What Is the Real Price of the Blackmagic Pocket Cinema Camera 4K?
Some cameras seem ridiculously affordable...until you add up all of the accessories and extras you'd need to make it viable on a film set.
At $1295, the Blackmagic Pocket Cinema Camera 4K is an amazing bargain. Shooters are amazed by the high-performance 4K image the BMPCC4K provides, even if it still suffers from lackluster battery life. But at that price point, can you just take out the camera and start shooting? Or is there more to it than that? Well, of course there is.
YouTuber Lewis McGregor, a.k.a. Ugly McGregor, kicked off a conversation in his latest video by breaking down the many add-ons that filmmakers might need to add to make their camera kits workable on a film project. So, here's the minimum you'll need to spend in order to shoot your first video on a Blackmagic Pocket Cinema Camera 4K.
RED Users are well versed in the notion that a camera's minimum price is actually a starting point that usually gives you the image sensor and processor. Generally, the brain of the whole operation. But from there, you have to keep investing.
Now, granted, the BMPCC4K isn't going to set you back $60,000 or more, but it will likely still cost you twice as much as the $1295 price tag. That's because you have to add a few things like media cards, extra batteries, a lens, and maybe even a cage.
Some of those extras you can save on if you have them already on hand. Whether you're a previous Pocket camera users, or even a Panasonic GH user looking to take the next step, you will likely already have the micro 4/3s lenses, so you can save there.
But if you're getting into the BMPCC4K for the very first time, a basic Lumix 12-35mm kit lens is going to set you back about $1000. Or, you can pick up a Metabones Speedbooster for around $700 and use those EF mount lenses.
Then comes the media card itself. The beauty of the BMPCC4K is that it can record with a variety of media, including a CFast card ($400 for 256GB), Higher quality SD cards, and my personal favorite, an SSD drive. The Samsung T5 500 GB SSD is very popular with BMPCC shooters, as it can connect to the camera via USB-C, and record 4K directly. It'll set you back another $100.

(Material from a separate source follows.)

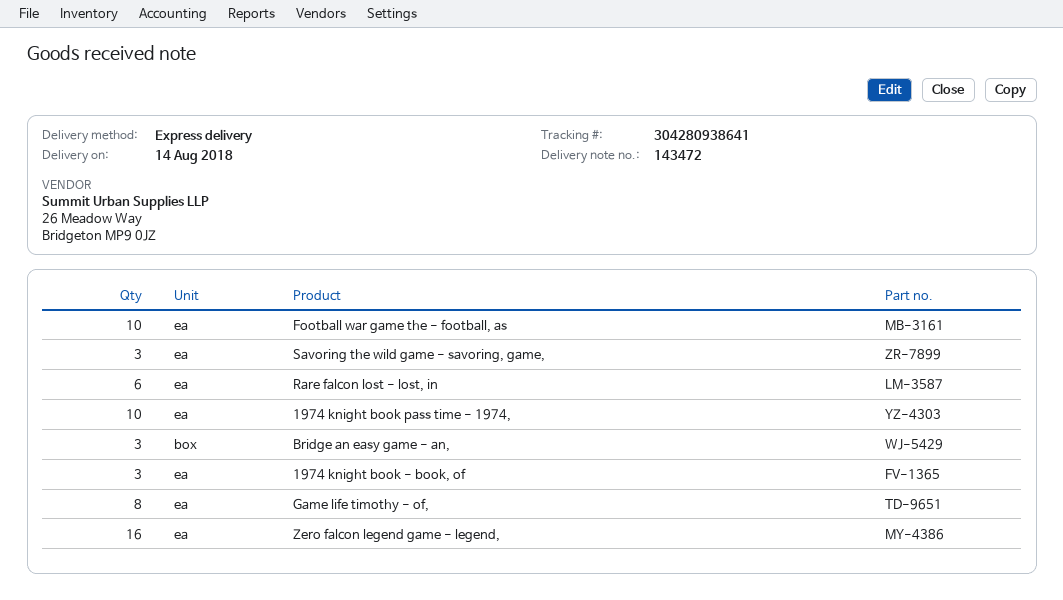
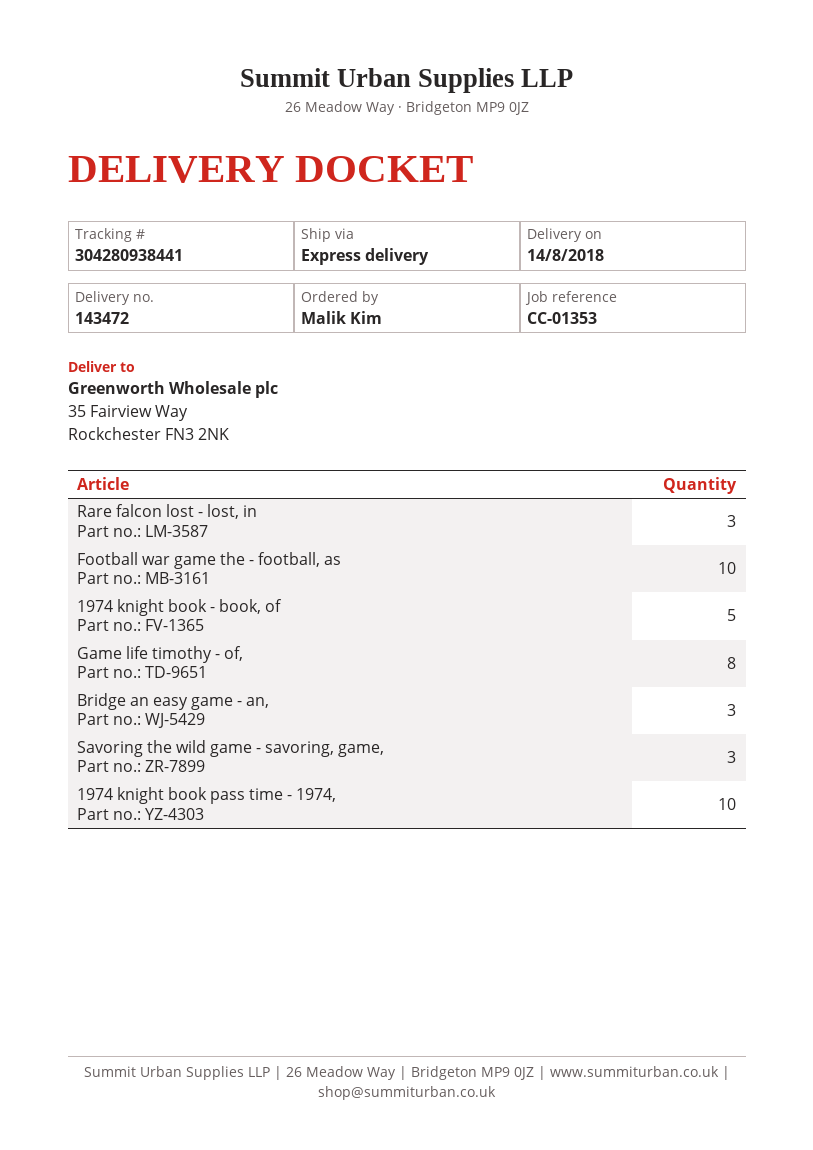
tracking number: 304280938641 -> 304280938441
Rare falcon lost - lost, in: 6 -> 3
1974 knight book - book, of: 3 -> 5
Zero falcon legend game - legend,: 16 -> none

However, that SSD can't just dangle from the camera itself, which means you'll want to get a camera cage to mount it, as well as an SSD mount to attach your SSD to the cage itself. Prices of cages vary, but you can get into one for as low as $80. And the SSD mount, to hold your SSD drive, will cost another $20. If you're buying the camera new, then think about picking up a bundle that includes all of this stuff right from the get-go. This one costs $1370 and comes with the cage, SSD drive mount, and USB-C cable clamp. You'll save a few bucks that way.
You'll also want to get a top handle to carry it, when you're wanting to inject a little movement. That'll run you another $50 or more, depending on the model. These handles will also do double duty, as they also generally have 1/4-20 or 3/8-16 attachment points as well. But even at $110, that SSD mount and cage is still cheaper than a CFAST card. Even if you double up and swap them out.
Next comes the batteries. The BMPCC4K is a vampire when it comes to battery power. It sucks it up. So it's not uncommon for users of the camera to bring along at least four batteries and swap them out. The BMPCC 4K uses the Canon LP-E6 battery, which many people have laying in a drawer. Get 'em out and save.
But for the newbie, you're talking about $61 apiece, so that's just shy of $250 with tax and shipping. Now, you can pay less and get third party batteries. They're out there. But your mileage may vary as far as how long they last between charges. The conventional wisdom is that they will have a shorter battery life than the Canon brand.
I would like to point out here that Blackmagic is working on this problem, and at NAB this year they announced the BMPCC4K Battery Grip. The Grip is $245 (preorder) and will house two batteries. But what's strange is that Blackmagic opted for Sony L series batteries, instead of the LP-E6 that the camera supports. I'm guessing that since the L-Series has a higher mAh rating, the goal is to have the batteries swap out less frequently.
So if you're going this route, you'll want to buy a second set of L-series batteries in order to swap them out. A two-pack will set you back around $220. Another option is the bundle, which comes with the camera, grip, 2 batteries and a charger for $1570.
That's the bare minimum, that doesn't include a field monitor, tripod, or even gimbal. So at the end of it all, you're looking about $3000 before you even roll a minute of video. You can probably cut that price by a few hundred, picking up used equipment, and I would, but even at a price of $3000, you're going to have a hell of a solid camera.